Rook joined in. “Cassidy Towne wrote a lot about you in her column.”

“The scumbag printed a ton of lies and gossip about me, if that’s what you call writing. She had these anonymous sources and unnamed spies claiming I did everything from snorting lines off a Hammond B3 to groping Clive Davis at the Grammys.”

“She also wrote that you fired a .38 at your producer during one of the sessions with your old band,” said Rook.

“Not true.” Soleil grabbed a towel from a wicker basket near the window. “It was a .44.” She wiped the sweat from her face and added, “Good times.”

Nikki opened her notebook and a pen, always a means to help folks get serious about conversations. “Did you have any personal contact with Cassidy Towne?”

“What is this? You don’t think I had anything to do with her murder, do you? Seriously?”

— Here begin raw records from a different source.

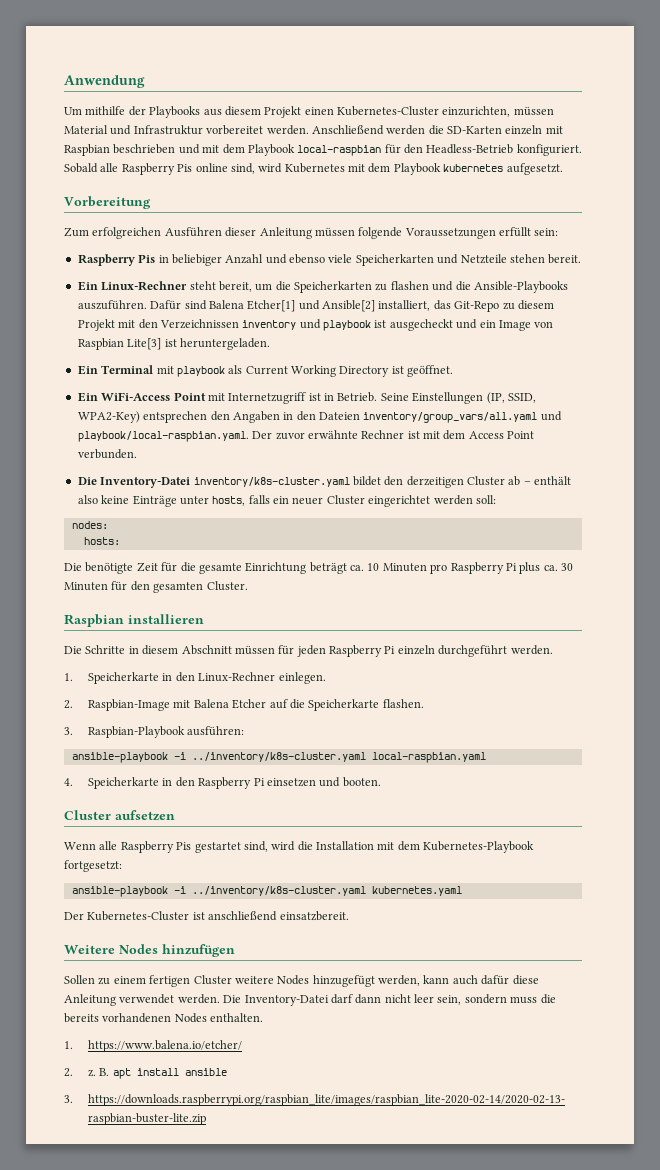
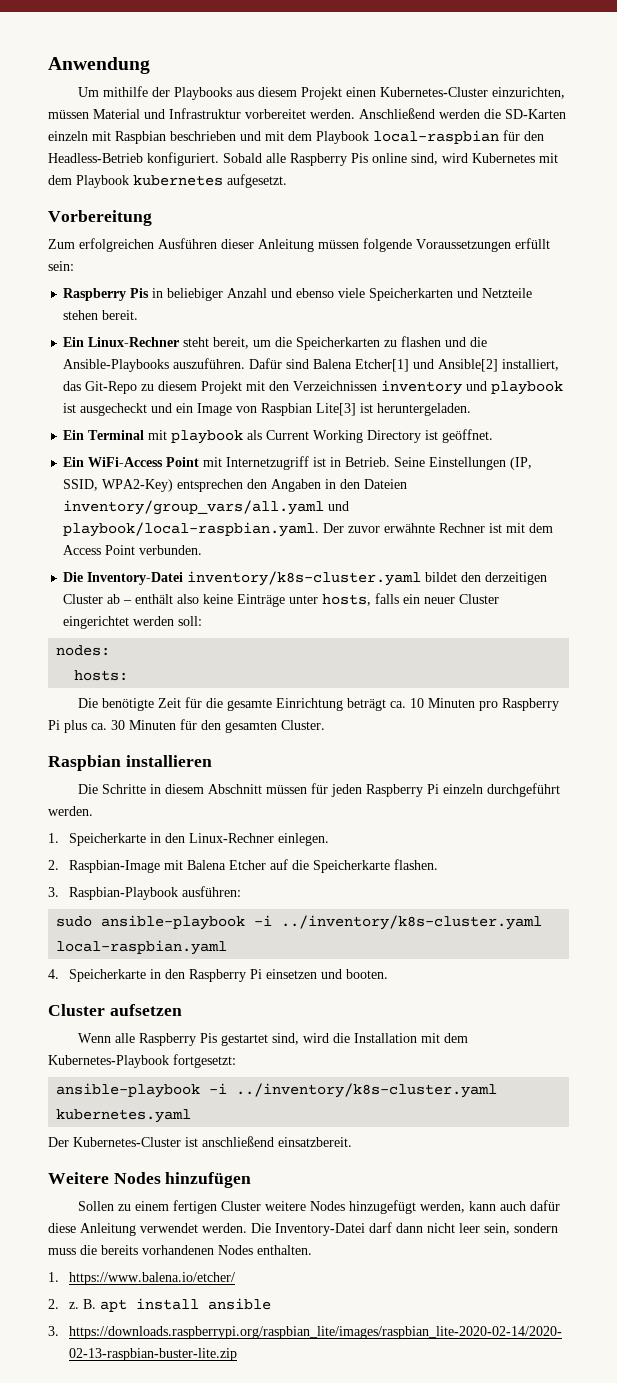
- ansible-playbook -i ../inventory/k8s-cluster.yaml local-raspbian.yaml
+ sudo ansible-playbook -i ../inventory/k8s-cluster.yaml local-raspbian.yaml

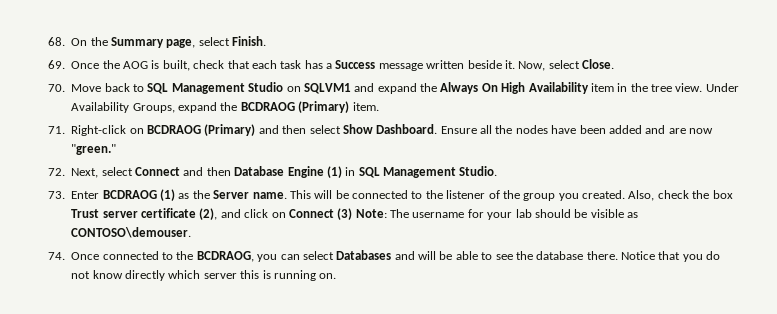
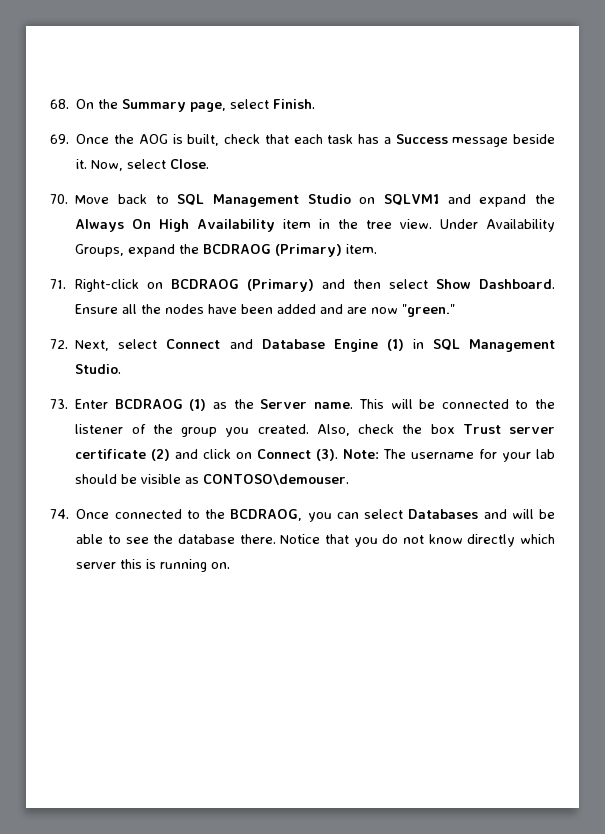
- 69. Once the AOG is built, check that each task has a Success message written beside it.
+ 69. Once the AOG is built, check that each task has a Success message beside it.
- 72. Next, select Connect and then Database Engine (1) in SQL Management Studio.
+ 72. Next, select Connect and Database Engine (1) in SQL Management Studio.
- Also, check the box Trust server certificate (2), and click on Connect (3) Note: The username for your lab should be visible as CONTOSO\demouser.
+ Also, check the box Trust server certificate (2) and click on Connect (3). Note: The username for your lab should be visible as CONTOSO\demouser.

Nikki stayed on her own track, getting her facts in morsels, accumulating small answers, and, in them, looking for inconsistencies. “Did you have any conversations with her?”

“Not really.”

There was a deflection, for sure. “So you never talked to her?”

“Yeah. We went to tea every afternoon and swapped recipes.”

Nikki’s newfound sensitivity about gossip helped her empathize with the singer’s attitude about Cassidy Towne, but her cop sense was telling her this sarcasm was a bluff. Time to move the fences in. “Are you saying you never talked to her?”

Soleil held the cool flat side of the bottle against her neck. “No, I’m not saying never.”

“Did you ever see her?”

“Well, sure, I guess so. It’s a small town if you’re famous, you know?”

Did Nikki ever know. “When was the last time you saw Cassidy Towne, Miss Gray?”